Le Tribunal administratif de Montreuil a rejeté la requête de M. A..., ressortissant pakistanais, qui contestait un arrêté du préfet des Hauts-de-Seine l'obligeant à quitter le territoire français sans délai avec une interdiction de retour d'un an. La requête ne comportait qu'un moyen de légalité externe (insuffisance de motivation) jugé manifestement infondé, et un moyen de légalité interne (erreur de fait) non assorti de précisions suffisantes. En application de l'article R. 222-1 7° du code de justice administrative, le tribunal a rejeté la requête sans instruction complémentaire.
Texte intégral
Vu la procédure suivante :
Par une ordonnance du 19 septembre 2024, le président du tribunal administratif de Cergy-Pontoise a transmis le dossier de la requête de M. B... A....
Par cette requête enregistrée le 17 septembre 2024, M. A... demande au tribunal d’annuler l’arrêté du 20 août 2024 par lequel le préfet des Hauts-de-Seine l’a obligé à quitter sans délai le territoire français en fixant le pays de destination et lui a interdit de retourner sur le territoire français pendant une année.
Vu :
- la décision du 26 juin 2025 constatant la caducité de la demande d’aide juridictionnelle présentée par M. A... ;
- les autres pièces du dossier.
Vu :
- le code de l’entrée et du séjour des étrangers et du droit d’asile
- le code de justice administrative.
Considérant ce qui suit :
M. A..., ressortissant pakistanais, demande l’annulation de l’arrêté du 20 août 2024 par lequel le préfet des Hauts-de-Seine l’a obligé à quitter sans délai le territoire français en fixant le pays de destination et lui a interdit de retourner sur le territoire français pendant une année.
Aux termes de l’article R. 222-1 du code de justice administrative : « (…) les premiers vice-présidents des tribunaux (…) peuvent, par ordonnance : (…) 7° Rejeter, après l'expiration du délai de recours (…), les requêtes ne comportant que des moyens de légalité externe manifestement infondés (…) ou des moyens qui (…) ne sont manifestement pas assortis des précisions permettant d'en apprécier le bien-fondé (…) ».
En premier lieu, l’arrêté attaqué énonce les considérations de droit et de fait sur lesquelles sont fondées les décisions qu’il comporte.

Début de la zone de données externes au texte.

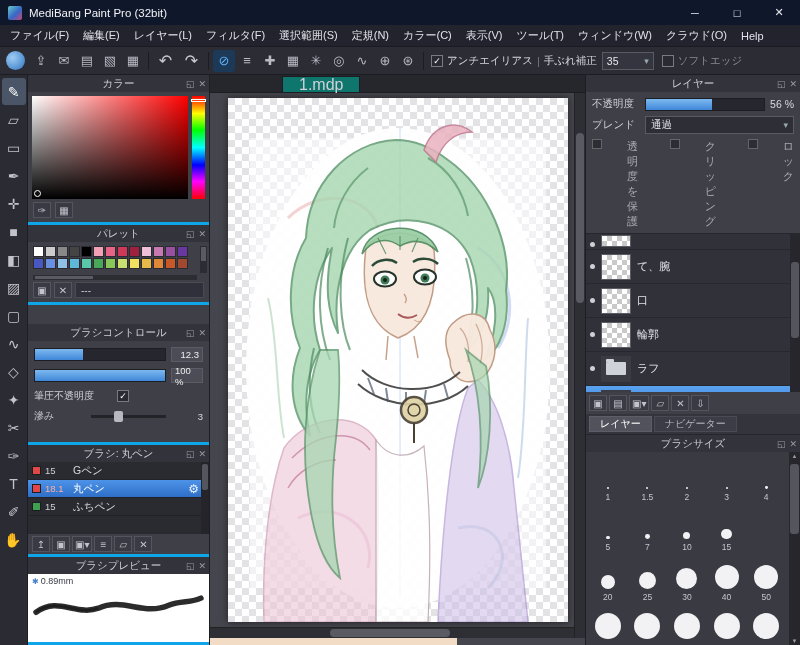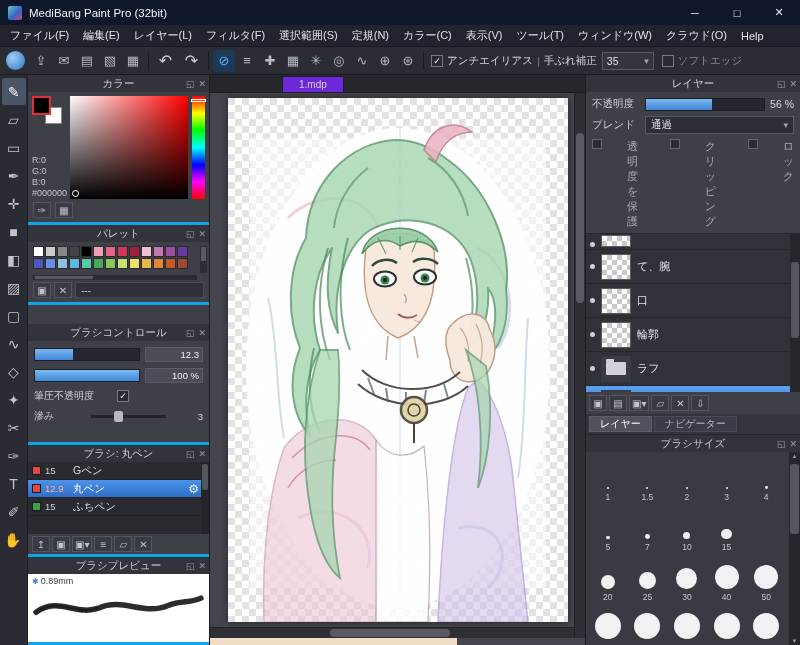"1.mdp" #tab { background: #6d28d9 -> #0f766e; font-size: 10px -> 16px }
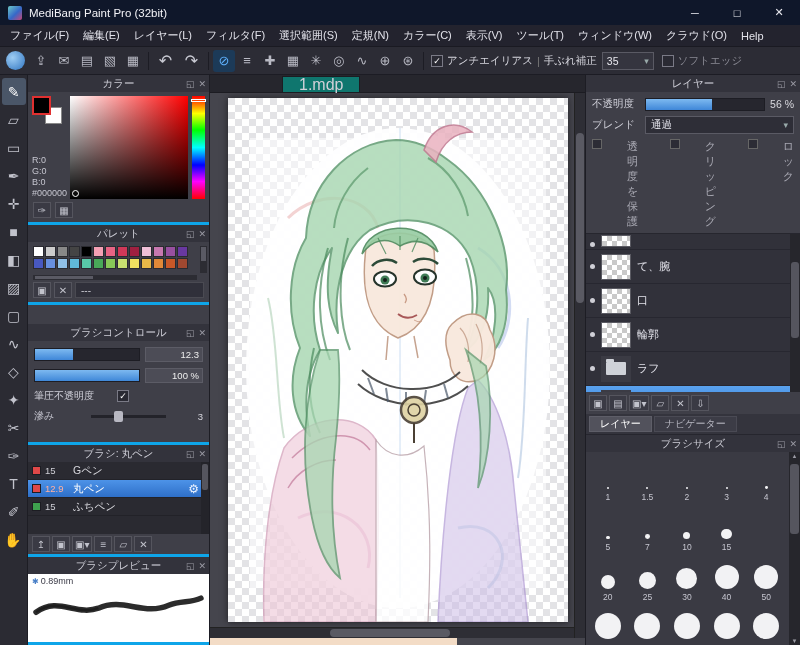"R:0" div { html: <div> <div> <div></div> <div></div> </div> <div> <div>R:0</div> <div>G:0</div> <div>B:0</div> <div>#000000</div> </div> </div> -> none }
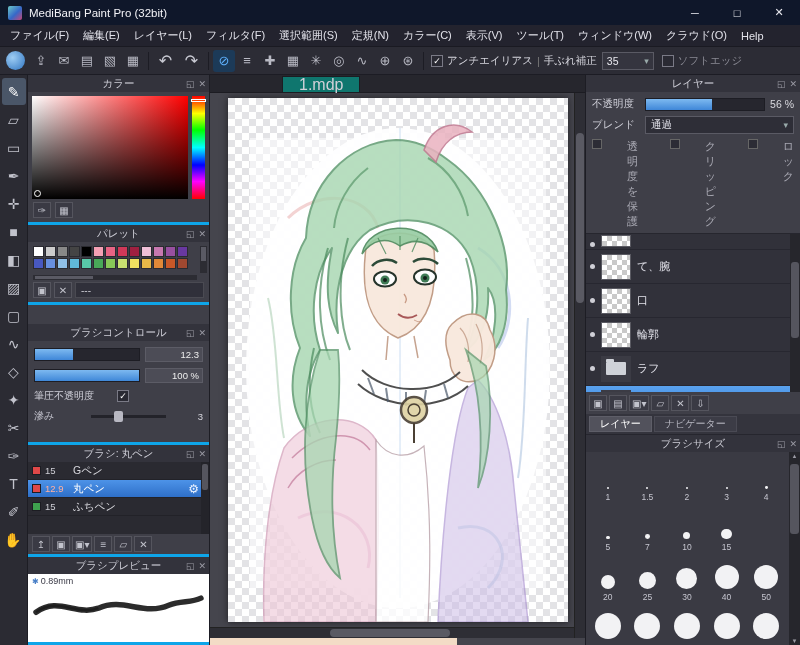"12.3" .valbox { width: 58px -> 32px }
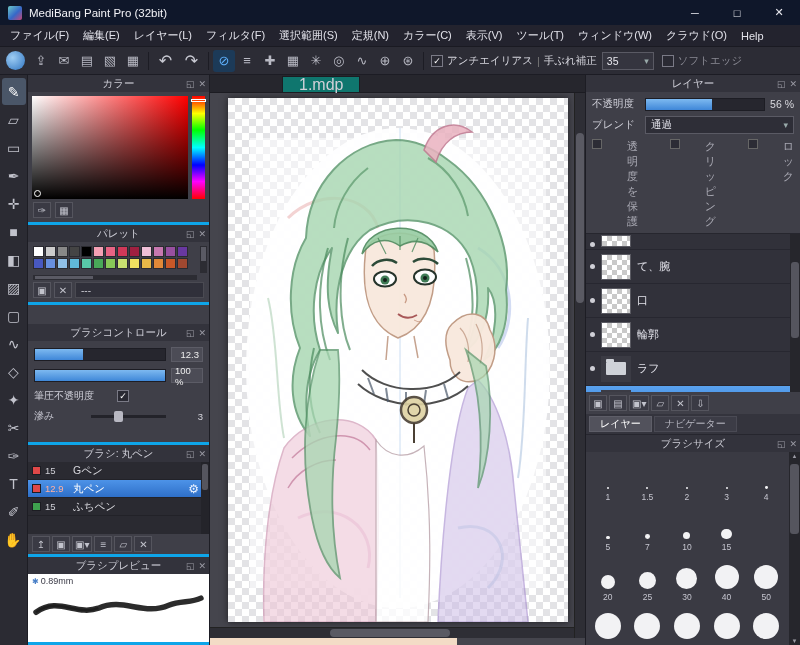"12.9" span.bsize { text: 12.9 -> 18.1 }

Par suite, le moyen tiré de l’insuffisante motivation de l’arrêté est manifestement infondé
En deuxième lieu, le moyen tiré d’une erreur de fait, qui ne fait l’objet d’aucun élément circonstancié ni d’aucune pièce, en dépit d’une mesure d’instruction en ce sens, n’est manifestement pas assorti des précisions permettant d’en apprécier le bien-fondé.
Dès lors que la requête de M. A... ne comporte qu’un moyen de légalité externe manifestement infondé et un moyen qui n’est manifestement pas assorti des précisions permettant d'en apprécier le bien-fondé, elle peut être rejetée sur le fondement des dispositions précitées du 7° de l’article R. 222-1 du code de justice administrative, en toutes ses conclusions.
O R D O N N E :
Article 1er : La requête de M. A... est rejetée.
Article 2 : La présente ordonnance sera notifiée à M. B... A....
Fait à Montreuil, le 5 novembre 2025.
Le premier vice-président,
Signé
Signé
P. Le Garzic
La République mande et ordonne au préfet des Hauts-de-Seine en ce qui le concerne ou à tous commissaires de justice à ce requis en ce qui concerne les voies de droit commun contre les parties privées, de pourvoir à l'exécution de la présente décision.